Наблюдая исподтишка за девушкой, за тем, как она, насупив тоненькие брови, борется со шваброй и тяжелой тряпкой из старого байкового одеяла, Нина Ивановна вспоминала своего капитана. Сейчас она ругала себя, что не открылась ему. Разве не чувствовала она его особое расположение по тем взглядам, которые он бросал на нее, по мимолетным прикосновениям, улыбке?.. Но побоялась, не решилась, а так, гляди, родился бы от него сын или дочь… Сейчас уже и внуки могли бы появиться… Нина Ивановна вздыхала и отправлялась нести дальше свой тяжкий крест старшей медсестры.

Но по вечерам она расслаблялась, чувствовала себя вновь молодой, посиделки с Наташей чем-то неуловимо напоминали ей прежние разговоры с Олей. Конечно, Наташа была постарше, окончила уже второй курс Ленинградского мединститута, да и сама Нина Ивановна с приобретением житейского опыта на некоторые вопросы человеческого бытия смотрела теперь совершенно иначе, чем тридцать лет назад.

Из этих бесед Наташа поняла, что все ее романтические представления о будущей профессии и человеческих отношениях не выдерживают никакого сравнения с прозой жизни.

– Что ж, Нина Ивановна, по-вашему выходит, настоящей любви, о которой в книгах пишут, не бывает совсем? – начала очередной разговор Наташа, пододвигая к себе чашку с чаем.

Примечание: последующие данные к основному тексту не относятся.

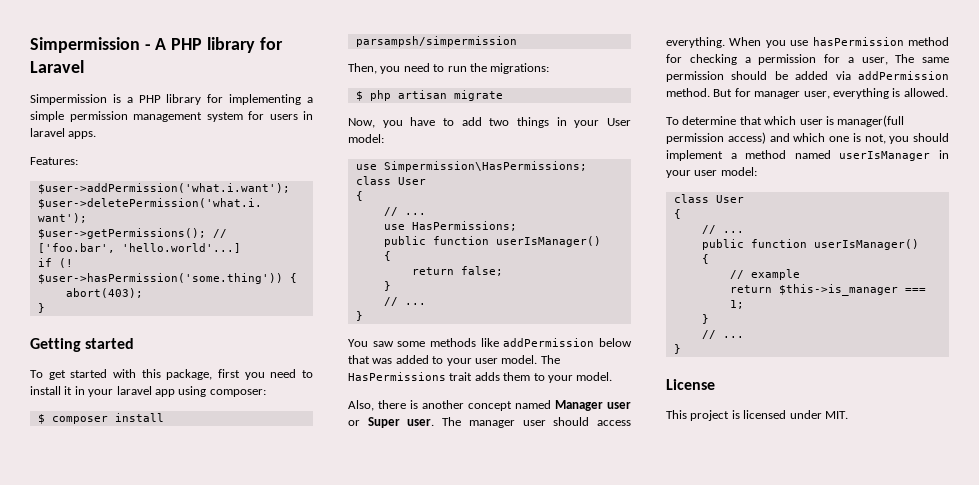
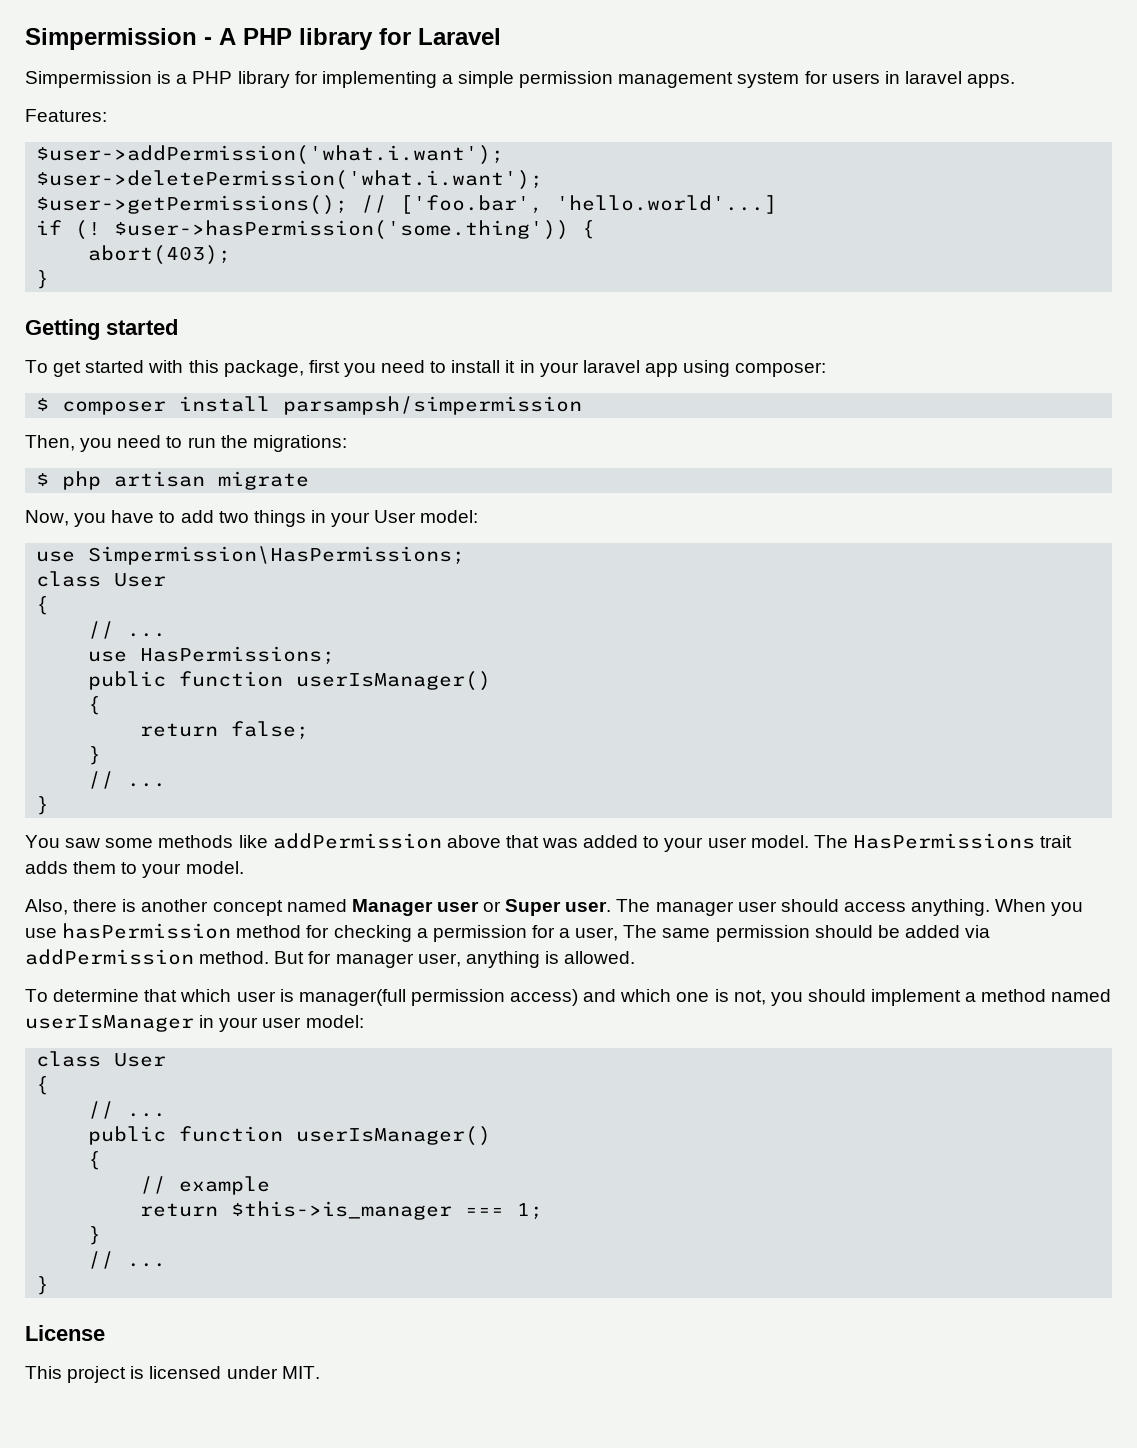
[599,338,632,347] below -> [446,835,501,848] above
[666,37,725,48] everything. -> [911,899,991,916] anything.
[832,88,889,99] everything -> [465,951,540,968] anything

Перед этим Нина Ивановна сетовала на распущенность нравов в соседнем терапевтическом отделении, поэтому тема сегодняшних посиделок определилась как бы сама собой.

– Не знаю, девочка, что в книгах пишут, я про любовь не читаю, не до того мне. – Нина Ивановна затянулась «Беломором», задумчиво оглядела Наташу и вздохнула. – Просто думаю, что в прошлом, когда этим князьям и графьям не приходилось работать за кусок хлеба, они от скуки напридумывали себе развлечений – любовь, охи-ахи под луной, серенады, романсы, дуэли… Забавлялись кто во что горазд! А сейчас молодые поженятся вроде по горячей любви, а через год-два, смотришь, развелись. А почему, спрашивается? А потому! Квартиры нет, зарплата – кот наплакал, а тут еще дети пошли. Пеленки, болезни, крик по ночам… – Она с досадой бросила окурок в блюдечко, заменявшее пепельницу. – Ты только посмотри, в кого превращается наша баба к сорока. Ее и женщиной-то назвать язык не поворачивается. Замотанная жизнью, замордованная. После работы домой прибежит – ужин, постирушки, детям с уроками помочь надо… Хорошо, если еще мужик непьющий да работящий, но это же редкость! – Нина Ивановна подлила себе чайку, шумно прихлебнула из чашки. – Только послушай, о чем мои девки судачат. Да о любви как раз ни словечка, а больше о том, где что купили, что на ужин приготовили, какие туфли в военторге выбросили. – Она взглянула на Наташу, улыбнулась. – Конечно, ты девушка красивая, но запомни: у красивых гораздо больше соблазнов в жизни и больший риск оказаться несчастной. Не теряй голову от первой же смазливой мужской физиономии, разберись, что у него за душой, убедись, что мозги не в зачаточном состоянии.

Наташа тряхнула головой и рассмеялась:

– Вы мою подругу Соню не слышали… У нее уже сейчас все по полочкам разложено. Пять лет – на институт, пять – на диссертацию. И в этом графике мужчин не предусмотрено. «У меня, – говорит, – принцип такой: мужчина – первейшая помеха для достижения жизненного успеха. Только стоит расслабиться, как он тут же, точно вирус поганый, в твою жизнь вползет, и никакими антибиотиками его не вытравишь».

– Ох и дура девка твоя подружка! – проворчала Нина Ивановна, отодвигая чайную чашку. – А дети у нее в графике предусмотрены? Или она их в пробирке собирается выращивать?